Aim of the exercise = The answer must consist only of the lines from the line with "00:10: 285.45 -> 284.8" to the line with "Returns, 2021-09-07: none -> -0.44", both included, exactly as they stand below.

Segment Start: Records

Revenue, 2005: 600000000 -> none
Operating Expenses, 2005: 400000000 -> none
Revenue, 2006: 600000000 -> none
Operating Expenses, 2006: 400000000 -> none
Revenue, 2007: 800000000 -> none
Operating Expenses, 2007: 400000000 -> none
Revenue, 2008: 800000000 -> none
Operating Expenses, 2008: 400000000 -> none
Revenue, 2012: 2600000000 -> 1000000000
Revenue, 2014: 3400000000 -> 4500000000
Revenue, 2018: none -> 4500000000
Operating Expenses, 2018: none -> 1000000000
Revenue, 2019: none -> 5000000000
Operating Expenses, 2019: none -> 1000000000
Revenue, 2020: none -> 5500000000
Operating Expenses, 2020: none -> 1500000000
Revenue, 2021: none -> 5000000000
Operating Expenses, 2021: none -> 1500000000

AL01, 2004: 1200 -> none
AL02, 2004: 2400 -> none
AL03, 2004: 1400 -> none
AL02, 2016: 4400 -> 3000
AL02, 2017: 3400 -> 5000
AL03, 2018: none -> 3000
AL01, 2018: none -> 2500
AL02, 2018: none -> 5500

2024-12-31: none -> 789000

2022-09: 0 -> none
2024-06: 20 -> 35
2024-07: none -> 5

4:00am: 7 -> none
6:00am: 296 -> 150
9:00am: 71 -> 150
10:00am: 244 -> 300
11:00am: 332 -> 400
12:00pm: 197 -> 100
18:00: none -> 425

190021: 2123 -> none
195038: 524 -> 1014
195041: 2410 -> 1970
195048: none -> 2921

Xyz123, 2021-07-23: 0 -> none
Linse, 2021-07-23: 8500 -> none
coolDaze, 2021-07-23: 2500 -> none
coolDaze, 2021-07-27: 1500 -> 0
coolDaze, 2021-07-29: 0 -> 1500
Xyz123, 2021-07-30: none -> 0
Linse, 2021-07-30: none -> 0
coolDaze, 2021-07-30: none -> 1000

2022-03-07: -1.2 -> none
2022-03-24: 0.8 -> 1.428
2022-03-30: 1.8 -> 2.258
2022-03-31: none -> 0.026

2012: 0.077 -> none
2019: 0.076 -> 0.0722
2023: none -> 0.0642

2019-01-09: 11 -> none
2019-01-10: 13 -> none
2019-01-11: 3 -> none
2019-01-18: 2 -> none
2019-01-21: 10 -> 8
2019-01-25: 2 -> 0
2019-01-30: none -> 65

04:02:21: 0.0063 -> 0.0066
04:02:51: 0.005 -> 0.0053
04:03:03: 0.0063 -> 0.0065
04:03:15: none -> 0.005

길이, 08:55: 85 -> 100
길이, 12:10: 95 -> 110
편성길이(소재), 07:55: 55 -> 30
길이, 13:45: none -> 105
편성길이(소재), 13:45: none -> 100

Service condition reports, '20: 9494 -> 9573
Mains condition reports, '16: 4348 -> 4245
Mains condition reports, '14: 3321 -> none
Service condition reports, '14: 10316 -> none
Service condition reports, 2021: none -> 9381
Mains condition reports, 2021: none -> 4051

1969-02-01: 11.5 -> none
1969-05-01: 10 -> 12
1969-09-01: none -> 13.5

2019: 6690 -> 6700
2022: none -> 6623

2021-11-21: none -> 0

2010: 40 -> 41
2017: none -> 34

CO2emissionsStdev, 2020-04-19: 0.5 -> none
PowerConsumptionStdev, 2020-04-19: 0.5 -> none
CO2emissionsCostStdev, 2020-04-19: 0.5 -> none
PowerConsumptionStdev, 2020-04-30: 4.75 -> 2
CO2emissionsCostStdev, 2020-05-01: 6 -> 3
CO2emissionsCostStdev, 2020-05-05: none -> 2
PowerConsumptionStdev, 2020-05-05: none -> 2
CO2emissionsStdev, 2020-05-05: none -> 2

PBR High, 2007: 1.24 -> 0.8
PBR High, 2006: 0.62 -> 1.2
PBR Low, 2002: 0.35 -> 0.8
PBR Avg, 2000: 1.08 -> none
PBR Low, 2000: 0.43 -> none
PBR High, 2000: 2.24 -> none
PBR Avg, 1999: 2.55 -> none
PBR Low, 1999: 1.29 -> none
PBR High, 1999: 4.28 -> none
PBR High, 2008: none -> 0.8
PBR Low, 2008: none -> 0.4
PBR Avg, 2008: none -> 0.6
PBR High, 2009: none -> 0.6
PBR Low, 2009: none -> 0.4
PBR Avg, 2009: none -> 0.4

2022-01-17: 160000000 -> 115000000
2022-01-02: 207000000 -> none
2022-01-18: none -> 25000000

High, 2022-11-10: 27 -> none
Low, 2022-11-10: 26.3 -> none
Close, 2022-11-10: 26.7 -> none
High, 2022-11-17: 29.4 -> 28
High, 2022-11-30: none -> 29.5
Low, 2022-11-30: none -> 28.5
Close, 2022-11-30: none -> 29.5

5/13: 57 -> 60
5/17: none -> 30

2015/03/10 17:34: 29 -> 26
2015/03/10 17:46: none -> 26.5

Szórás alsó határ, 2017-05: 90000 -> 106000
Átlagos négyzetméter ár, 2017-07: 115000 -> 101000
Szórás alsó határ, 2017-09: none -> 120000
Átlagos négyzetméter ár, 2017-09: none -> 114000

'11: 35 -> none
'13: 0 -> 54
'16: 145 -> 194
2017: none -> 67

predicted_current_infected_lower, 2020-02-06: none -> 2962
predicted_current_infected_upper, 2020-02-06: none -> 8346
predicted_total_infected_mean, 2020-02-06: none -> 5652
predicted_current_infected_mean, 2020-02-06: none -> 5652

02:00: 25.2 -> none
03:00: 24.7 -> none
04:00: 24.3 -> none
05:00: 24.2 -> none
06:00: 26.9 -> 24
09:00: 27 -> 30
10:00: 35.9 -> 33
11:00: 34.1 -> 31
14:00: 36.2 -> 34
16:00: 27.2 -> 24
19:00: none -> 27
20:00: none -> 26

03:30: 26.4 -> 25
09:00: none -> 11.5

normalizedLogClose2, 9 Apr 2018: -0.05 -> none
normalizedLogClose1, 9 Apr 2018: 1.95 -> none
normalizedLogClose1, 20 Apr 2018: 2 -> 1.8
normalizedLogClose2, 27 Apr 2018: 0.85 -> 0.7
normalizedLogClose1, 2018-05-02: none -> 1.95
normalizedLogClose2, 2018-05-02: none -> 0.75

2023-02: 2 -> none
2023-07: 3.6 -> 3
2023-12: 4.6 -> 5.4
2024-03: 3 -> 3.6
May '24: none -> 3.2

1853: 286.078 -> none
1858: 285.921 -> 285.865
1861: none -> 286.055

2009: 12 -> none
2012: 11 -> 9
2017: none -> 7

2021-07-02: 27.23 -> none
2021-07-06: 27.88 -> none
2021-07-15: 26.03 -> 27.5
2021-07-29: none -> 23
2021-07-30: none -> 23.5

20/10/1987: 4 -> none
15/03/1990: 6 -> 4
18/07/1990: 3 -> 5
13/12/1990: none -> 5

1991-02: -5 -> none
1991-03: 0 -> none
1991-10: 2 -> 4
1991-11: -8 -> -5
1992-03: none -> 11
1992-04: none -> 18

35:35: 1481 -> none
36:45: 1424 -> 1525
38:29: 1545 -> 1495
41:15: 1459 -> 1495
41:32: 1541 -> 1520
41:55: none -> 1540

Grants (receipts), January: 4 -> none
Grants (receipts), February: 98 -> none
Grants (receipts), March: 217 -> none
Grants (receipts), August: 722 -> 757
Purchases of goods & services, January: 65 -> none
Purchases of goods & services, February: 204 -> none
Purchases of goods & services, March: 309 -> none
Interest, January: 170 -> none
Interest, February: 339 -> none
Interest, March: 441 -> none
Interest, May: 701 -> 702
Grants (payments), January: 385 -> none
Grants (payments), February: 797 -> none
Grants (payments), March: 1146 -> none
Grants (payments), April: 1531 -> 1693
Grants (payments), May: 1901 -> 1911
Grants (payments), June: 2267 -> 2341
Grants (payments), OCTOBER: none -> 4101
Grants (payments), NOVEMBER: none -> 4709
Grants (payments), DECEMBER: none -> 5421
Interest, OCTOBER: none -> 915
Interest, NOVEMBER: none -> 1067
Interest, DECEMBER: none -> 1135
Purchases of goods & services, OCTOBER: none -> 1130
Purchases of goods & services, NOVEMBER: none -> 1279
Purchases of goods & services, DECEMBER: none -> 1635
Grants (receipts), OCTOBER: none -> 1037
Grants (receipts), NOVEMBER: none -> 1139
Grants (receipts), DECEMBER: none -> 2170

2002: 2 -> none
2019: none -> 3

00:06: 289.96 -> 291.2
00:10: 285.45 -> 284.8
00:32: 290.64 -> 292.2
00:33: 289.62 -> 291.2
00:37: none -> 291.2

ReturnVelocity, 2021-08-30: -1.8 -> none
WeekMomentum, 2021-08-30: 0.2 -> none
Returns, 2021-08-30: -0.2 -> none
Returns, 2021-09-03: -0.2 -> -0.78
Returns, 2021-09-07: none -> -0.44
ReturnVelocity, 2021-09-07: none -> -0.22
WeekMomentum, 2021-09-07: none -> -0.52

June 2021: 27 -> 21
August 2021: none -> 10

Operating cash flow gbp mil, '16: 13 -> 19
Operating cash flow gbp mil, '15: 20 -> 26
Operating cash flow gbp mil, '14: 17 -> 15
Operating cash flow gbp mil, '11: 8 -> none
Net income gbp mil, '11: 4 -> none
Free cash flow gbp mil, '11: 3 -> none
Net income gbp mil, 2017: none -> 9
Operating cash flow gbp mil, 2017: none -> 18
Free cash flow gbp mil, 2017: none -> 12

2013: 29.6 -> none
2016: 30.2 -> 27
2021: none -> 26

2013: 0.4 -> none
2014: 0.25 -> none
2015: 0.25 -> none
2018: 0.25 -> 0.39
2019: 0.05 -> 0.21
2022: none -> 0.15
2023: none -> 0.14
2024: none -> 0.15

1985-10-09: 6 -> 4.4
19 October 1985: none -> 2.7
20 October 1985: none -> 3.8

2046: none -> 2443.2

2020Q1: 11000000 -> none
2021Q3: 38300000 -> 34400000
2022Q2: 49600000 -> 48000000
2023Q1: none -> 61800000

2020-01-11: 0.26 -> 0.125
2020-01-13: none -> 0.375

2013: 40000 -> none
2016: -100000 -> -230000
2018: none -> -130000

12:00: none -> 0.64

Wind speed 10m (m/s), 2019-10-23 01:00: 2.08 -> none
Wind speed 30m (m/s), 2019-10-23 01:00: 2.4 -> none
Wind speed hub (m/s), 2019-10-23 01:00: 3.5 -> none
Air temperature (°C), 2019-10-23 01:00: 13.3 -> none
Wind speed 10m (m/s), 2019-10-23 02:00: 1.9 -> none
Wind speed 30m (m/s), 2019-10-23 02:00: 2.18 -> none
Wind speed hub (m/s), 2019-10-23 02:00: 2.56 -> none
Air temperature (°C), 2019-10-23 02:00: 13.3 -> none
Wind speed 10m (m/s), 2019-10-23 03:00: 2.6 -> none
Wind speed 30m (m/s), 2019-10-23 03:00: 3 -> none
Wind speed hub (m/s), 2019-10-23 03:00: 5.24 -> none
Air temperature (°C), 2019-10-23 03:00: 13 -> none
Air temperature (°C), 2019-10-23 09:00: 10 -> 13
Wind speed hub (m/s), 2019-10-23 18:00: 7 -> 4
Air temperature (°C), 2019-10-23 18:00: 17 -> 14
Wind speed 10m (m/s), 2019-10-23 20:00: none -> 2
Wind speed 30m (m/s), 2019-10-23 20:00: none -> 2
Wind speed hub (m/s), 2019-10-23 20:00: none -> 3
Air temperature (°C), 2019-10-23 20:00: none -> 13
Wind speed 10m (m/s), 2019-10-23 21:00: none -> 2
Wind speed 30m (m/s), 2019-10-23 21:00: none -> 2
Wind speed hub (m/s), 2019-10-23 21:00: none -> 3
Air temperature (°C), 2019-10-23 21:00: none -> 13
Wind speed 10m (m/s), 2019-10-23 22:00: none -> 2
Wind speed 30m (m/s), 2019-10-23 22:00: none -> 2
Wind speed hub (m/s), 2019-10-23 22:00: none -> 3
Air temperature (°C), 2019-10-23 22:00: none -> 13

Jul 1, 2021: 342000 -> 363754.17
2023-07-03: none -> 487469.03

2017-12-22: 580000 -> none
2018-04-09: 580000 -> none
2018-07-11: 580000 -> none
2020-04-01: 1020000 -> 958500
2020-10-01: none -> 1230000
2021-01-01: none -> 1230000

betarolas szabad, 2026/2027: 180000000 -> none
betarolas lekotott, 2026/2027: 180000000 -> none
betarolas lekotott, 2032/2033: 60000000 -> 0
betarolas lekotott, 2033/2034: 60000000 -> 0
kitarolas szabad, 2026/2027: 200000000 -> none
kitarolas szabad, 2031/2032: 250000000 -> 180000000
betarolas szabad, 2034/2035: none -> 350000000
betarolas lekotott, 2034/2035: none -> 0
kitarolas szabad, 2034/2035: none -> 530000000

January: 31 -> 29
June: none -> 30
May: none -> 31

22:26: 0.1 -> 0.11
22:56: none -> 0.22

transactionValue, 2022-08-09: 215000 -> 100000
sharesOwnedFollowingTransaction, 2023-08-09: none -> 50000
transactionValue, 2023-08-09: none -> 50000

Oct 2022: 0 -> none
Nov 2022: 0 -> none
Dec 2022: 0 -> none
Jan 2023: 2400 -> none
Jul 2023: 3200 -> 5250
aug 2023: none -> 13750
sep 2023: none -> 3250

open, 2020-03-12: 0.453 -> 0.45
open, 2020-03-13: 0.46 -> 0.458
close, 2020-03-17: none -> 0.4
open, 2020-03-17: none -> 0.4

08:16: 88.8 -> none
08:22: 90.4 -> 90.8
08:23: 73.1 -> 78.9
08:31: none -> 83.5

Segment End: Records

Exercise output =
00:10: 285.45 -> 284.8
00:32: 290.64 -> 292.2
00:33: 289.62 -> 291.2
00:37: none -> 291.2

ReturnVelocity, 2021-08-30: -1.8 -> none
WeekMomentum, 2021-08-30: 0.2 -> none
Returns, 2021-08-30: -0.2 -> none
Returns, 2021-09-03: -0.2 -> -0.78
Returns, 2021-09-07: none -> -0.44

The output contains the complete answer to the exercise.